▸ **Assigned task**
Return every line from the one with "- git clone" through the one with "clone git://github.com/mdreves/projux.git .projux", inclusive, exactly as it appears below.

▸ **Given data**
===

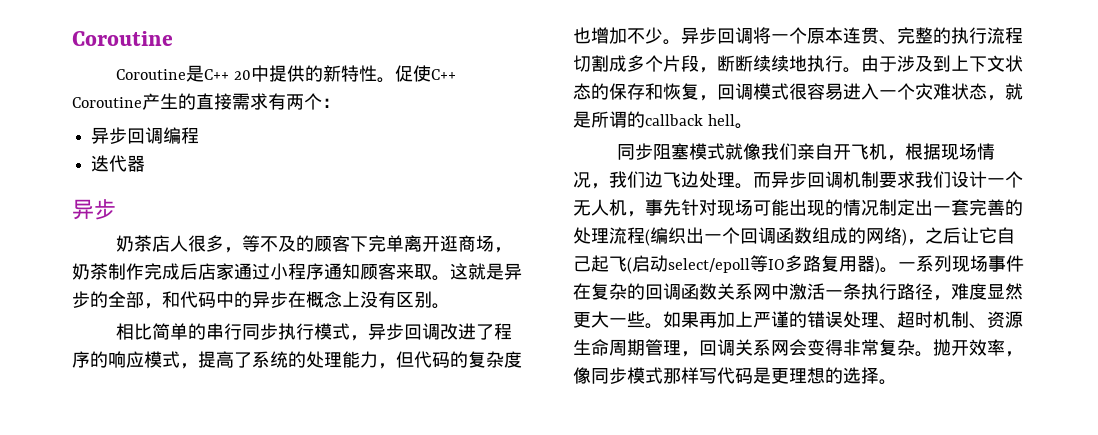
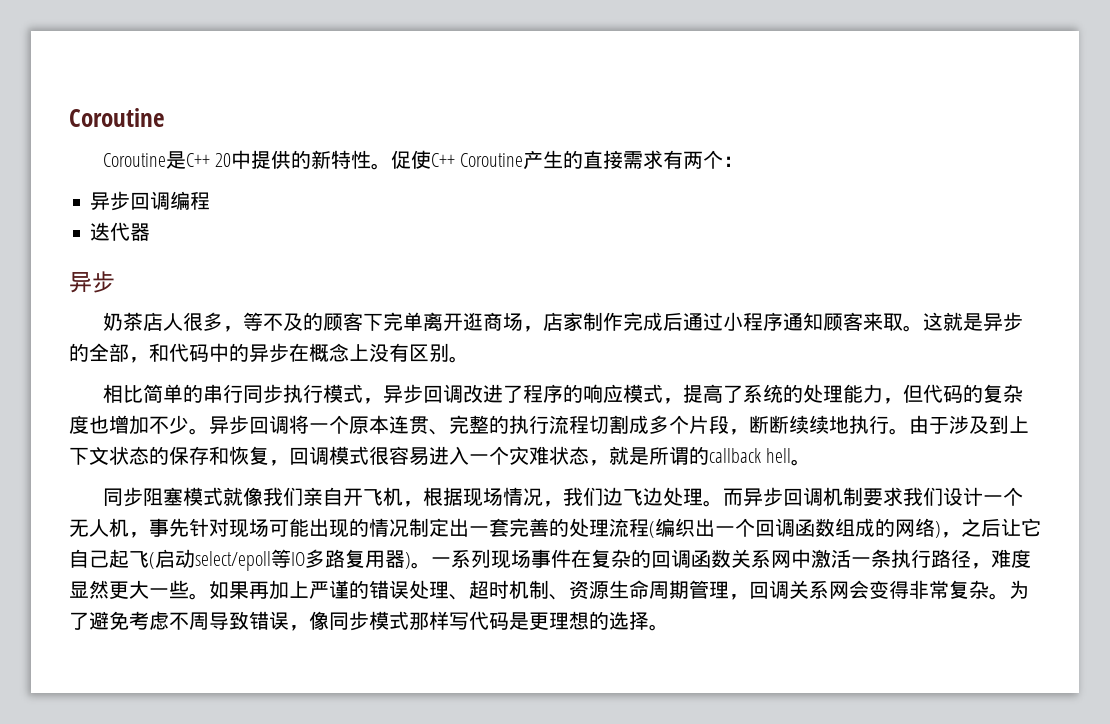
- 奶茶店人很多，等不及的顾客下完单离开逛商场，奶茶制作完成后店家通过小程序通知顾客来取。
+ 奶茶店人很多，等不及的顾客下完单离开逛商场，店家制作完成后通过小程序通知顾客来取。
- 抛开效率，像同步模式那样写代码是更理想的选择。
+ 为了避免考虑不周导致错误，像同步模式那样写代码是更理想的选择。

===

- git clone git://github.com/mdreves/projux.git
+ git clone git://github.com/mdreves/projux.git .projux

===

▸ **Answer space**
- git clone git://github.com/mdreves/projux.git
+ git clone git://github.com/mdreves/projux.git .projux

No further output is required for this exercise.